ALBERTO MINGARDI — Mi sembra, quella di Ricciardi, una definizione di neoliberalismo un po’ troppo ampia per aiutarci a navigare la politica degli ultimi trent’anni… Il problema oggi per i princìpi liberali è la politica dell’identità. Il liberalismo assume l’individuo come misura di tutte le cose, mentre la politica dell’identità ragiona per gruppi. A destra c’è quella grande tribù che è la nazione; a sinistra per esempio la comunità Lgbtq+, e non il singolo con le sue scelte. La politica dell’identità cambia il discorso pubblico. Una volta si trattava di dimostrare che l’avversario aveva torto e cercare di convincerlo. Ora invece la risposta agli argomenti altrui è che rappresentano un’offesa per la mia identità. E se dico che la tua posizione mi offende, non puoi fare altro che chiedermi scusa: la discussione diventa impossibile.

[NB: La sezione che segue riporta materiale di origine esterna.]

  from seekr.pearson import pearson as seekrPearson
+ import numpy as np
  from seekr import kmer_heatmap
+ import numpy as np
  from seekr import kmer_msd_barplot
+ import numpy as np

Ma il dilemma tra Meloni e Schlein?
ALBERTO MINGARDI — Preferisco la destra, perché è meno costruttivista: vuole difendere l’esistente e non ha l’ambizione di ridisegnare la società. In Italia poi il governo Meloni, al di là di altre iniziative, scommette tutto su tre grosse riforme — il premierato, l’autonomia differenziata e la separazione delle carriere nella magistratura — che sono da tempo nell’agenda di chi immagina un’evoluzione del Paese in senso più liberale.

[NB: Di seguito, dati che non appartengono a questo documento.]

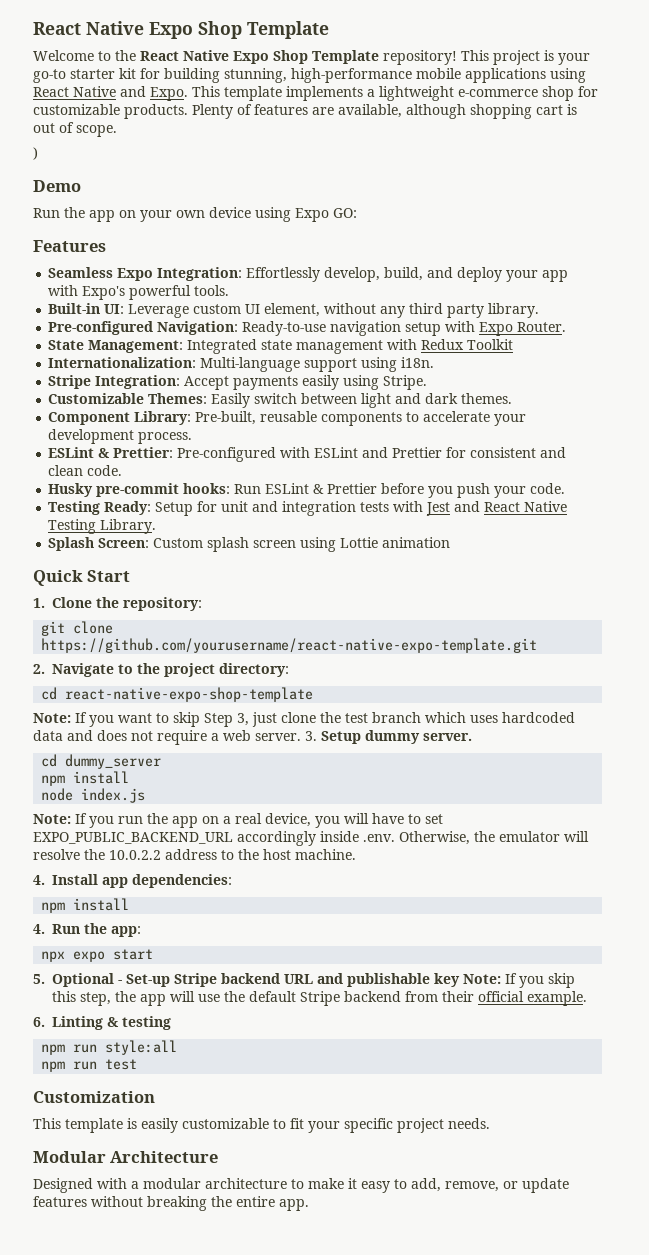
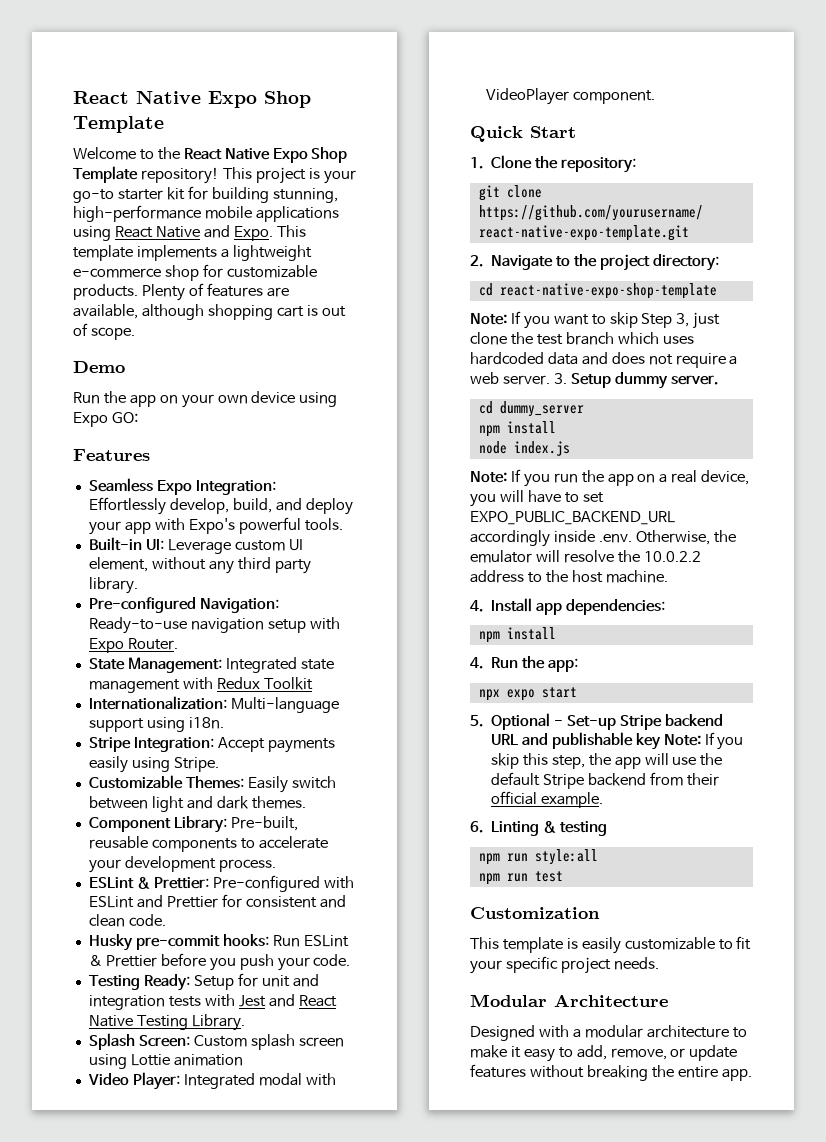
- )
+ Video Player: Integrated modal with VideoPlayer component.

GAETANO PECORA — Consentitemi di trattenermi al di qua della politica italiana e rimanere sospeso al gancio dei princìpi liberali, rispetto ai quali le politiche anti-immigrati e quelle egualitarie, se pure per diverse ragioni, riescono egualmente perniciose. E infatti, se si dice no ai migranti, se si adotta un atteggiamento xenofobo, si colpisce di nera censura l’articolo 13 della Dichiarazione Universale dei Diritti dell’Uomo, là dove viene sancito che «ogni individuo ha diritto di lasciare qualsiasi Paese, incluso il proprio». Si cancella questa libertà e si tornerà alla servitù della gleba. Quanto all’egualitarismo, io non so se quella della sinistra sia una politica egualitaria. Ma se lo fosse sarebbe molto preoccupante, perché intesa nell’accezione propria, «egualitaria» è la politica che promuove l’eguaglianza di tutti in tutto (donde il famigerato slogan «uno vale uno»).

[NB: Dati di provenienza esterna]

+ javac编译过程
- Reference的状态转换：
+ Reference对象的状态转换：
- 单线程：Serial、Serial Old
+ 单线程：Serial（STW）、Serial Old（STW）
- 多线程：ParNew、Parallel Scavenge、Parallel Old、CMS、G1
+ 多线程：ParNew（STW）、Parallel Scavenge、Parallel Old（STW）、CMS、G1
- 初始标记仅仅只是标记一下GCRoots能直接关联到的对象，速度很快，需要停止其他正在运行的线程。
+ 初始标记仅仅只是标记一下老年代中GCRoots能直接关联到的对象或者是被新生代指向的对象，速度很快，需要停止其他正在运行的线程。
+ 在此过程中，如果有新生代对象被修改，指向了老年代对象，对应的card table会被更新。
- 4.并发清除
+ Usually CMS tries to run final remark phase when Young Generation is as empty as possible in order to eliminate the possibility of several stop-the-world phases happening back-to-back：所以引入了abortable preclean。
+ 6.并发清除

Da dove deriva la preoccupazione?
GAETANO PECORA — Dal fatto che, per perseguire una politica rigorosamente egualitaria, vanno scompigliate le dinamiche del mercato e della proprietà privata le quali, ancorché regolamentate, per loro natura aumentano le disparità. Volete eliminare tutte le differenze? Radete al suolo il mercato e cancellate la proprietà. Solo che così avrete annichilito la condizione necessaria delle libertà individuali. E perché? Perché quando i reggitori dello Stato concentrano nelle loro mani tutte le risorse economiche, i singoli, non avendo del proprio di che vivere, patiranno un tremendo ricatto: non obbedite? Non mangerete. E dunque: o il pane insieme con l’obbedienza; o la fame insieme con il dissenso.
E l’alternativa tra Meloni e Schlein?
GAETANO PECORA — Se proprio devo scegliere, opto per la sinistra, perché la sua politica non mi sembra egualitaria nel senso «dottrinario» del termine.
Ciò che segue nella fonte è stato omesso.